Book Synopsis A Theological Dictionary, Containing Definitions of All Religious Terms, Etc by : Rev. Charles BUCK
Download or read book A Theological Dictionary, Containing Definitions of All Religious Terms, Etc written by Rev. Charles BUCK and published by . This book was released on 1833 with total page 964 pages. Available in PDF, EPUB and Kindle. Book excerpt:
Book Synopsis Judge Fear's Big Day Out by : Michael Carroll
Download or read book Judge Fear's Big Day Out written by Michael Carroll and published by Rebellion Publishing Ltd. This book was released on 2020-11-10 with total page 339 pages. Available in PDF, EPUB and Kindle. Book excerpt: FROM THE PAGES OF THE JUDGE DREDD MEGAZINE A shopping mall where droids sell organs harvested from street trash... A murderous imaginary friend... A psychotic composer drafting music from pain... All in a day’s work for the Lawman of the Future. Edited by and with an introduction by Dredd veteran Michael Carroll, Judge Fear’s Big Day Out and Other Stories gathers the very best short stories from more than a decade of the Judge Dredd Megazine, including stories by legends Alan Grant, Gordon Rennie and Simon Spurrier, among countless others…
Download or read book Driven by Fear written by Guenter B Risse and published by University of Illinois Press. This book was released on 2015-12-30 with total page 317 pages. Available in PDF, EPUB and Kindle. Book excerpt: From the late nineteenth century until the 1920s, authorities required San Francisco's Pesthouse to segregate the diseased from the rest of the city. Although the Pesthouse stood out of sight and largely out of mind, it existed at a vital nexus of civic life where issues of medicine, race, class, environment, morality, and citizenship entwined and played out. Guenter B. Risse places this forgotten institution within an emotional climate dominated by widespread public dread and disgust. In Driven by Fear, he analyzes the unique form of stigma generated by San Franciscans. Emotional states like xenophobia and racism played a part. Yet the phenomenon also included competing medical paradigms and unique economic needs that encouraged authorities to protect the city's reputation as a haven of health restoration. As Risse argues, public health history requires an understanding of irrational as well as rational motives. To that end he delves into the spectrum of emotions that drove extreme measures like segregation and isolation and fed psychological, ideological, and pragmatic urges to scapegoat and stereotype victims--particularly Chinese victims--of smallpox, leprosy, plague, and syphilis. Filling a significant gap in contemporary scholarship, Driven by Fear looks at the past to offer critical lessons for our age of bioterror threats and emerging infectious diseases.

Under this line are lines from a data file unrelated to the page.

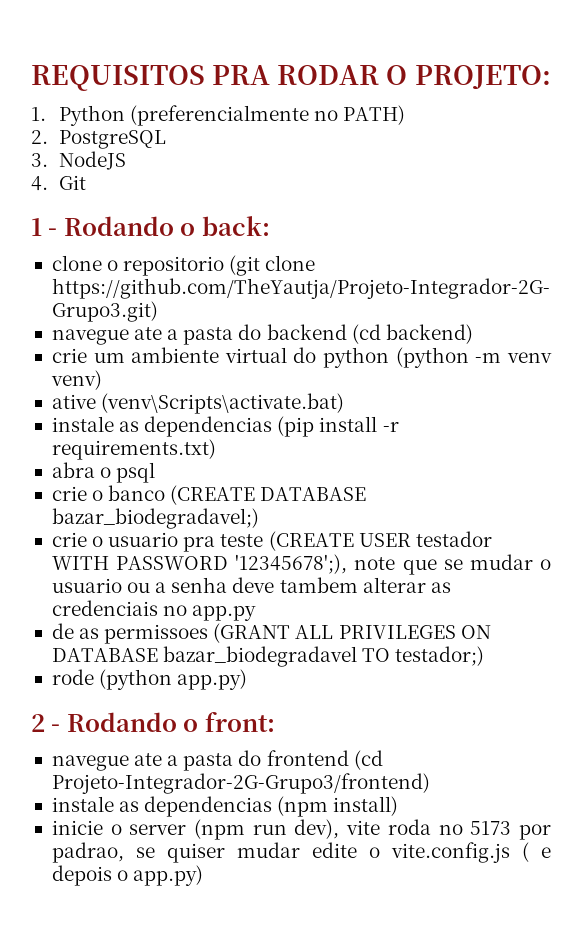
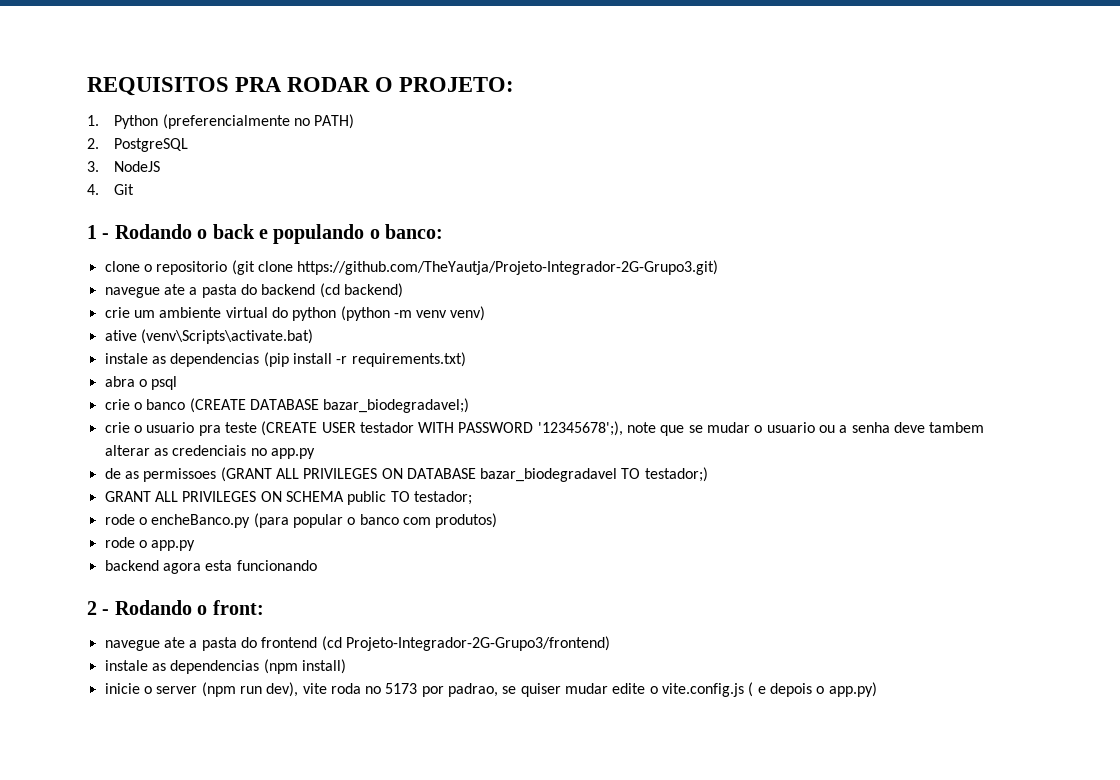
- 1 - Rodando o back:
+ 1 - Rodando o back e populando o banco:
- rode (python app.py)
+ GRANT ALL PRIVILEGES ON SCHEMA public TO testador;
+ rode o encheBanco.py (para popular o banco com produtos)
+ rode o app.py
+ backend agora esta funcionando

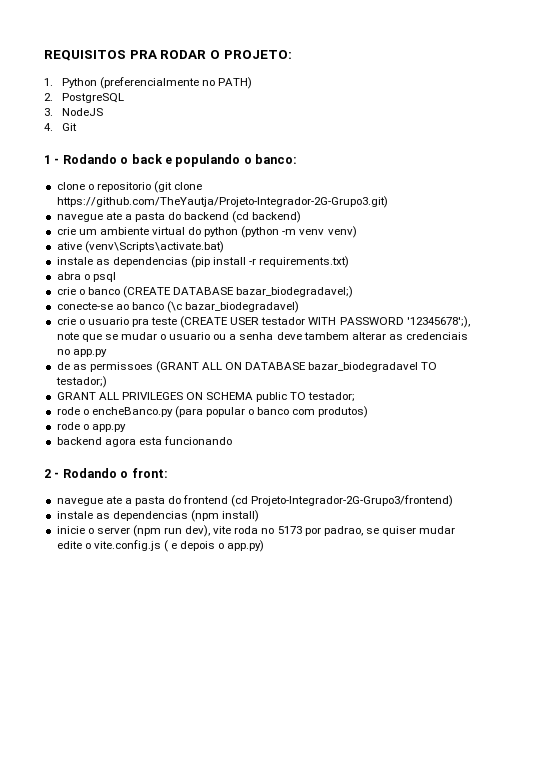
+ conecte-se ao banco (\c bazar_biodegradavel)
- de as permissoes (GRANT ALL PRIVILEGES ON DATABASE bazar_biodegradavel TO testador;)
+ de as permissoes (GRANT ALL ON DATABASE bazar_biodegradavel TO testador;)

Book Synopsis On Fear's Edge by : Vickie Lee White
Download or read book On Fear's Edge written by Vickie Lee White and published by Page Publishing Inc. This book was released on 2016-02-19 with total page 482 pages. Available in PDF, EPUB and Kindle. Book excerpt: It is in the Eastern part of Tennessee this story begins, in the small town of Johnson City, located one hundred miles northeast of Knoxville—a lovely city nestled in among lush green mountains. The year is 1954, population 23,000. Johnson City is a town that has flourished, from its beginning. It is rich in history, but this is not a story of history. This story centers on the strife and hardships of one dirt-poor Southern family and one little girl’s will to survive, survive not only as a child but long after. Her name is Callie James, and Callie tells the story.